Human Made Resources
A resource is anything that is useful and adds value to life. Everything that exists in nature and is useful to mankind – air, water, food, plants, animals, minerals, metals – is a “resource”. The value of each of these resources depends on its usefulness and other factors. For example, metals such as gold, silver, copper, or bronze have economic value. In other words, it can be exchanged for money. However, mountains, rivers, seas, and forests are also resources but have no economic value.
Resources in a broader sense can be grouped into renewable and nonrenewable resources. When we are talking about crops and other forest resources that can take a short time to grow and harvest, they are renewable, whereas non-renewable resources are those that take millions of years to form and are usually deep underground crust. The rapidly growing world population is driving the demand for natural resources. The world’s resources are being consumed faster, especially in most developed countries. Resource consumption is unevenly distributed in the most developed countries, which use more resources than underdeveloped countries.

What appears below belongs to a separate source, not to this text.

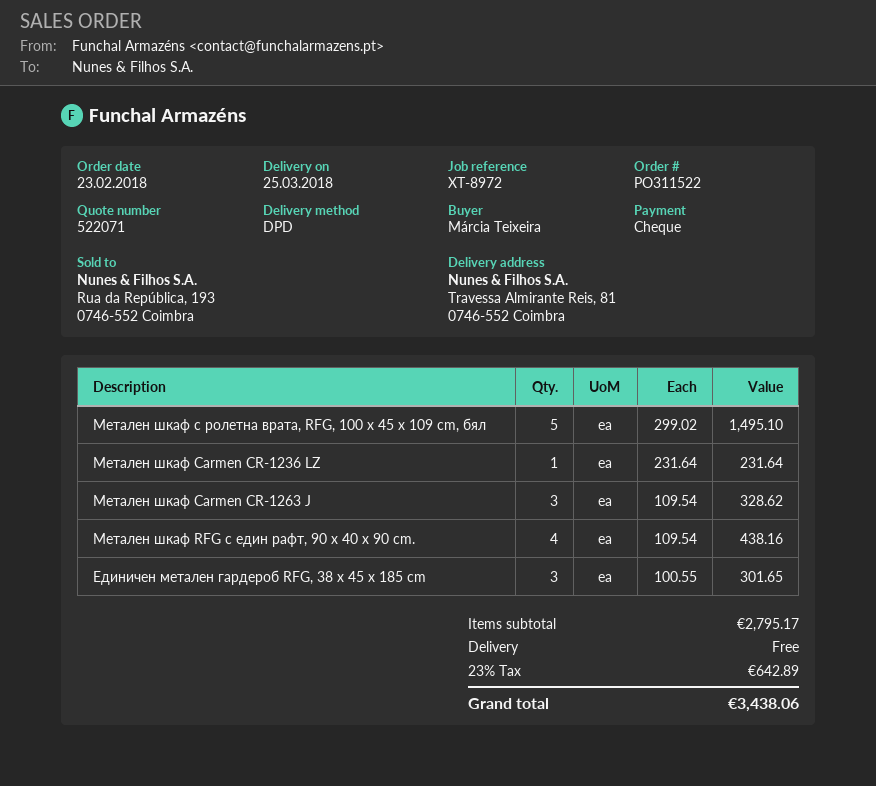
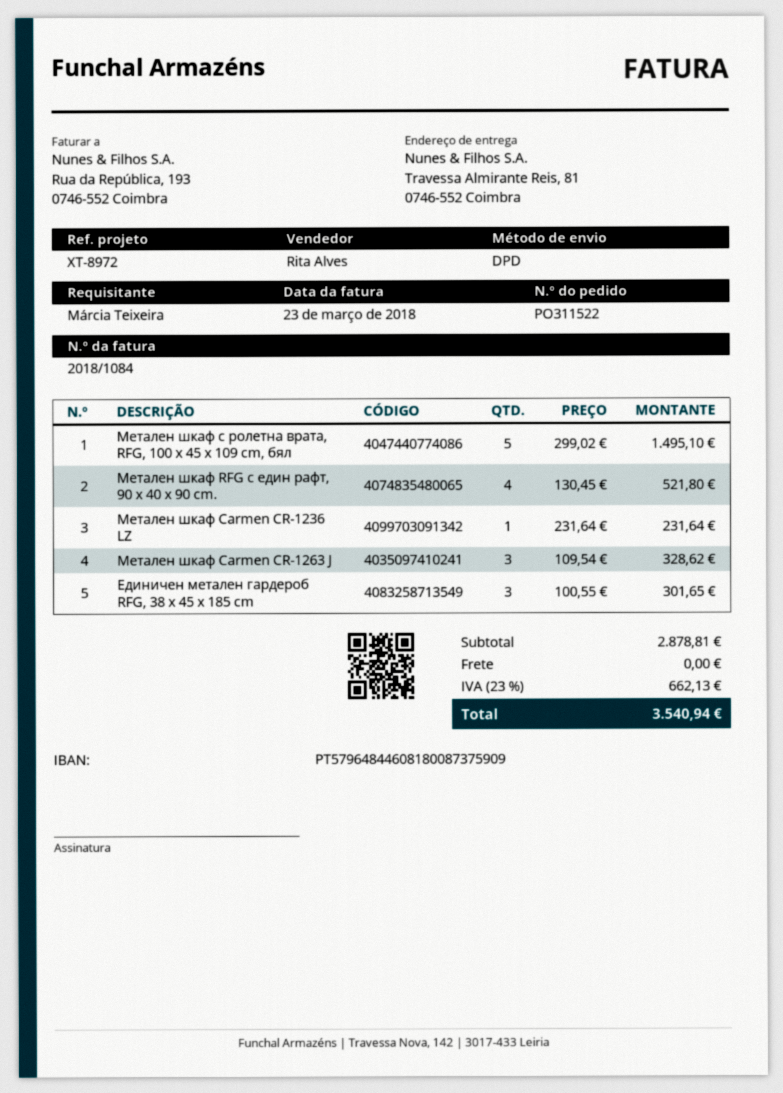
Метален шкаф RFG с един рафт, 90 x 40 x 90 cm.: 4 x 109.54 = 438.16 -> 4 x 130.45 = 521.80
subtotal: 2795.17 -> 2878.81
tax: 23% = 642.89 -> 23% = 662.13
total: 3438.06 -> 3540.94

A resource is a support vehicle or anything that an individual or nation uses to care for or support itself or a nation. According to Chamber’s Dictionary, a resource is defined as a source of opportunity to help or a means of financing to sustain oneself. It can be any form of human and natural appreciation that changes with time and space. However, resources represent the total wealth or source of wealth of an individual or nation. Based on the definition above, resources can be classified or grouped into two main categories. natural and human resources. It is important to note that the use of natural resources is controlled by certain factors. Factors include skill level, population, demand, capital, and government policy. Resources are unevenly distributed on the surface of the earth. In some developing countries, the most important resources are agricultural products and extensive water bodies used for hydropower, tourism, irrigation, and fishing.
Human Made Resources
Natural resources become man-made resources when they undergo rapid changes due to human intervention. For example, iron ore is processed to produce steel, so steel is an artificial resource. Buildings, bridges, railways, and automobiles are examples of artificial resources. Technology is also a man-made resource.
When humans use natural things to create something new that brings convenience and value to our lives, it is called man-made resources. For example, when we use metal, wood, cement, sand, and solar energy to make buildings, machines, vehicles, bridges, roads, etc., they become man-made resources. Similarly, technology is also a human-made resource. Human-made resources are mostly renewable. You can rebuild a building or repair a broken machine. And, because people have skills, intelligence, and knowledge, and use technology to turn natural resources into usable and valuable things, they too become themselves. resources. This is what we call human resources.
Human-made resources are mostly renewable. You can rebuild a building or repair a broken machine. Furthermore, as humans, we aspire to have skills, intelligence, and knowledge, and to use technology to transform natural resources into usable and valuable things, themselves. Also, become a resource. in a simple way, we can say that human resources are those who add utility to resources by adding value to them. Man-made resources are objects or things that are converted into accessible forms after changing their original form. For example, electricity is a man-made resource.
Examples of man-made resources are plastic, paper, soda, sheet metal, rubber, and brass. Natural resources such as water, crops, sunlight, crude oil, wood, and gold. Therefore, we can say that human resources are elements or substances that do not exist in the natural world and are valuable to human life.
Things that do not occur in the natural world but are valuable to human life are identified as man-made resources. Some examples of resources are paper, rubber, plastic, etc. All the things that humans can interfere with, create, modify and control are also called artificial resources. People have developed technology, skills, and the ability to generate resources. It is a fact that natural things are often used by humans to create something new that will add value to people’s lives. We also talk about man-made resources. Metal, wood, etc. are natural resources, but humans use them to build roads, structures, etc. They are usually renewable because they can be regenerated using the same process.
Natural resources are limited. Even some renewable resources can become scarce if not used wisely. We already face water scarcity in many places due to the overuse of water. Scientists predict that coal and oil will be depleted in the near future. Therefore, it is important to conserve natural resources. Conservation protects not only our lives but also the lives of future generations. Balancing our needs with the conservation of resources is called sustainable development. We must follow three conservation principles for sustainable development.
- Reduce: Consumption should be reduced.
- Reuse: You should reuse as many items as possible.
- Recycle: Disposal items should be recycled wherever possible.
Frequently Asked Questions
Question 1: How to minimize the impact of human activities on natural resources?
Use public transport, bike or walk instead of driving. If possible, use amenities and excursions provided by the locals. Resist the temptation to touch wild animals and disrupt their habitats on land, onshore or underwater. Choose something to take home as a holiday souvenir.
Question 2: What would happen if the Earth had no resources?
Life on Earth will cease to exist if all natural resources on Earth are lost. Natural resources include resources provided by nature, such as water, minerals, forests, and trees. These resources play an important role in human survival and development.
Question 3: How do human interactions with the environment affect our lives?
Humans affect the environment in many ways, including overpopulation, pollution, and burning fossil fuels. Human interaction with the environment has resulted in impacts such as climate change, soil erosion, and air pollution.